Taking the offensive and returning to the subject, non-smokers quickly come back with the claim that a cigarette tax would be applied to those who of their own freewill partake of this "indulgence," the same as beer and liquor drinkers; the cigarette tax, therefore, should be included in the so-called "sin tax" package being proposed.

Not so, according to Common Sense researchers, who point out that a cigarette tax would disproportionately burden the poorest North Carolinians.

"Increasing the cost of cigarettes would take more gross dollars from low-income citizens who have more of a tendency to smoke than from the rich... Addicts don't give up their addictions easily," the Common Sense Foundation says. "Raising the cost of cigarettes simply means folks with limited resources will spend less on other things."

That may be true, non-smokers say, but what about the fact that a cigarette tax would be a way to increase revenues, especially now that the state is facing a projected budget shortfall of more than $1 billion. To that Common Sense researchers say non-smokers have fallen into a trap and contradicted themselves.

"Those who would propose that North Carolina rely on the revenue from a cigarette tax to balance its budget each year cannot also claim that the tax will reduce consumption because if smoking declines the revenue from this tax will also plummet," Common Sense researchers say. "The two goals are in opposition to each other."

At this point emotion alone is enough to keep non-smokers in the debate. A cigarette tax would hurt tobacco companies, they pronounce.

Think again, Common Sense folks say. A better approach would be an increase in the corporate tax rate, which would apply to tobacco companies and would be less likely to be passed on entirely to consumers.

"The General Assembly raised the corporate tax rate during the 1991 budget crisis and business hardly floundered here in the 1990s," researchers point out.

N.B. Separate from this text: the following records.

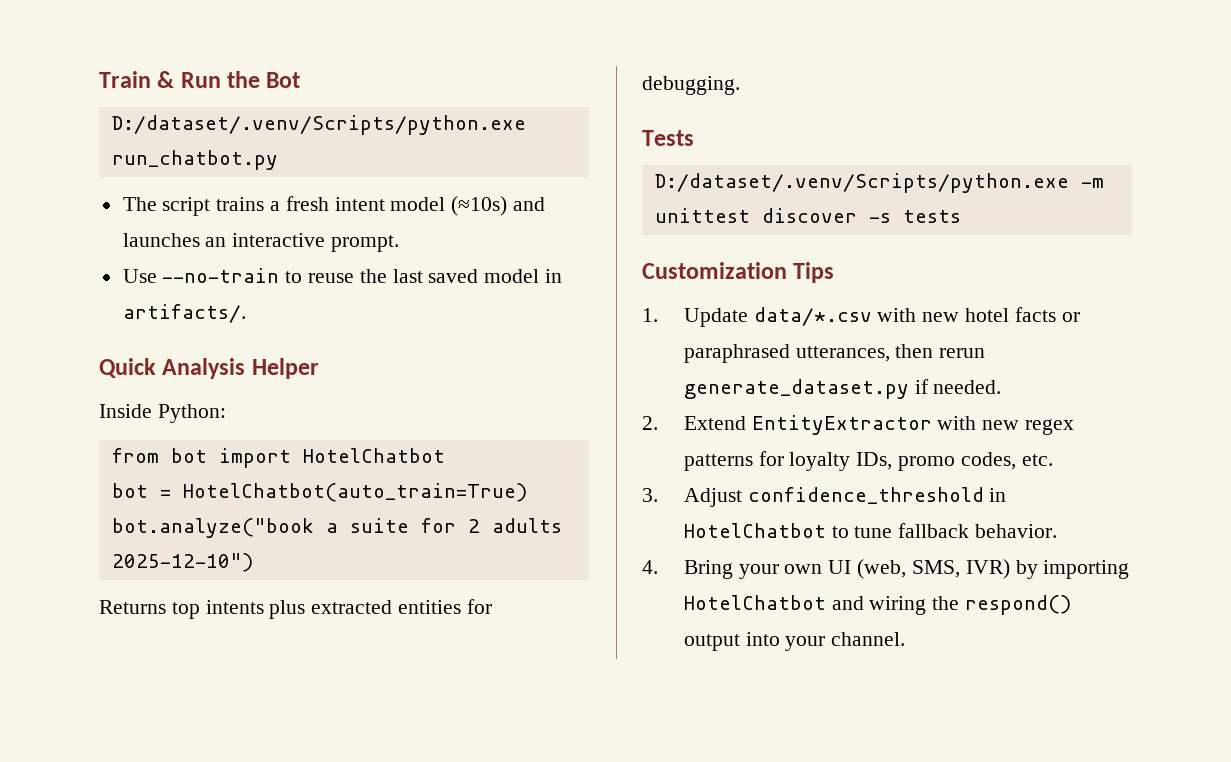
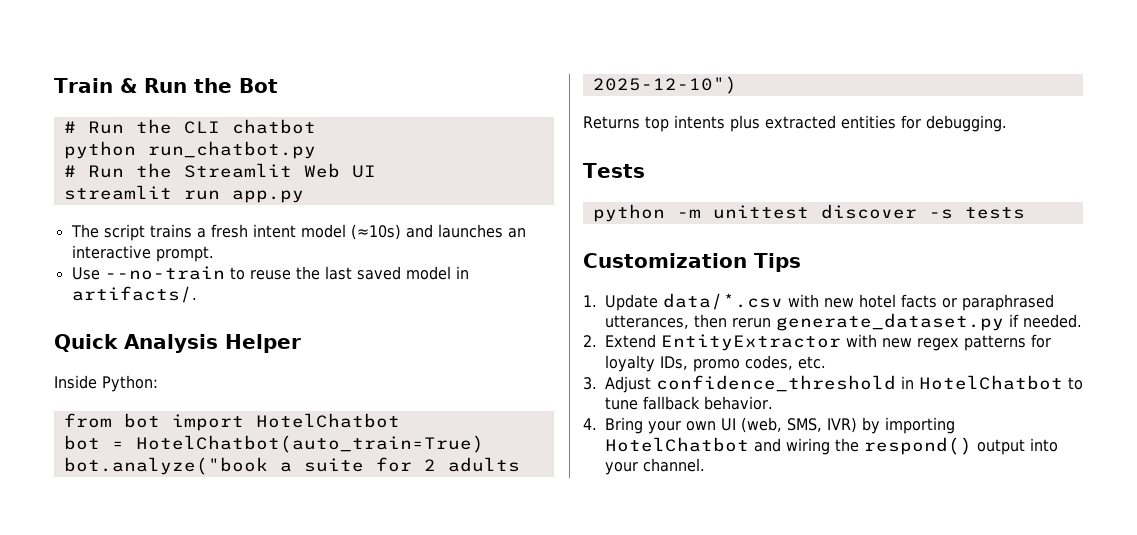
- D:/dataset/.venv/Scripts/python.exe run_chatbot.py
+ # Run the CLI chatbot
+ python run_chatbot.py
+ # Run the Streamlit Web UI
+ streamlit run app.py
- D:/dataset/.venv/Scripts/python.exe -m unittest discover -s tests
+ python -m unittest discover -s tests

Not willing to throw in the towel, non-smokers say a cigarette tax would be an effective deterrent, especially for youth considering taking up the habit. But remember the age group with the most disposable income relative to expenses - teens. Not only that, but studies in states that have hefty cigarette taxes earmark them mostly for tobacco control programs.

"It is unclear, therefore, whether it's the price increase or the tobacco control that causes a decline in smoking," Common Sense says.

"I just don't like cigarettes," the non-smoker says.

At this point Cafe debaters decide its better to change the subject to something a little less controversal, like women preachers. The tobacco tax debate in its purest form has reached its end because there's no way to argue with emotion.

Although it may not be necessary for Cafe patrons to reach a decision on the issue, the discussion will continue in Raleigh. Stay tuned.

Back to Archive: 05/30/02.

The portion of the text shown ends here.